How can I make it so it only returns foo bar without baz?

Ross Rogers

Posted 2010-01-21T17:54:11.397

Reputation: 3 025

In a comment, you mentioned you don't have root permissions, but it may be useful for those who do to take a look at gpasswd, newgrp, and possibly also /etc/sudoers for hints at implementing something. I'm currently looking into authorizing users to remove themselves from groups they're already in, but I'm more trying to do the opposite(temporarily add myself to groups so sensitive information is inaccessible until I want it) which may be easier. – StarCrashr – 2018-09-29T18:20:26.063

Answers

4

It IS possible.

Check out this code (valid C89, heh) I wrote in 25 mins. Usage example:

whitequark@forth:~/skipgroup$ ls
skipgroup.c
whitequark@forth:~/skipgroup$ gcc skipgroup.c -o skipgroup
whitequark@forth:~/skipgroup$ sudo chown root:root skipgroup
whitequark@forth:~/skipgroup$ sudo chmod u+s skipgroup
whitequark@forth:~/skipgroup$ groups
whitequark adm dialout cdrom plugdev lpadmin admin sambashare
whitequark@forth:~/skipgroup$ ./skipgroup 
Usage: ./skipgroup <group to remove>
Must be SUID. Launches shell.
whitequark@forth:~/skipgroup$ ./skipgroup cdrom
$ id
uid=1000(whitequark) gid=1000(whitequark)
groups=4(adm),20(dialout),46(plugdev),104(lpadmin),114(admin),118(sambashare),1000(whitequark)

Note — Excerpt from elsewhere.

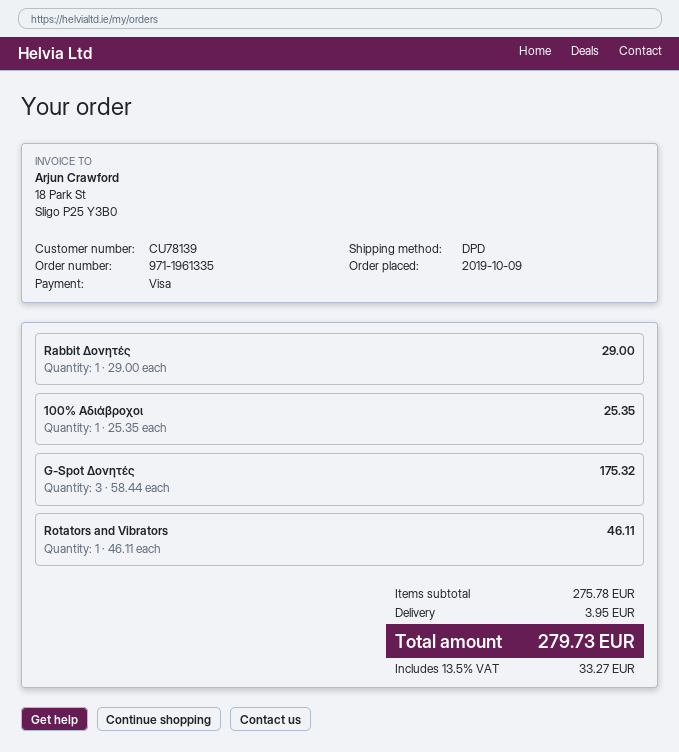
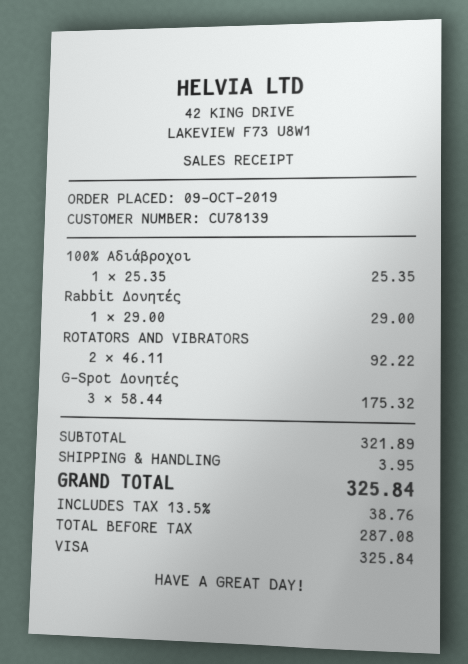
Rotators and Vibrators: 1 x 46.11 = 46.11 -> 2 x 46.11 = 92.22
subtotal: 275.78 -> 321.89
tax: 13.5% = 33.27 -> 13.5% = 38.76
total: 279.73 -> 325.84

WARNING THIS CODE IS SUID!

While it drops privileges as you see on id's output, it MAY BE DANGEROUS. Dixi.

whitequark

Posted 2010-01-21T17:54:11.397

Reputation: 14 146

wow. If I had root permissions, I'd definitely try this out. – Ross Rogers – 2010-01-21T19:20:22.103

I think there is really no way to change your group list without root privileges. – whitequark – 2010-01-21T19:27:31.790

2

I think that this is not possible, since files (and POSIX ACLs) can specify subtractive rights for certain groups. Allowing people to escape from a group would then be a security hole.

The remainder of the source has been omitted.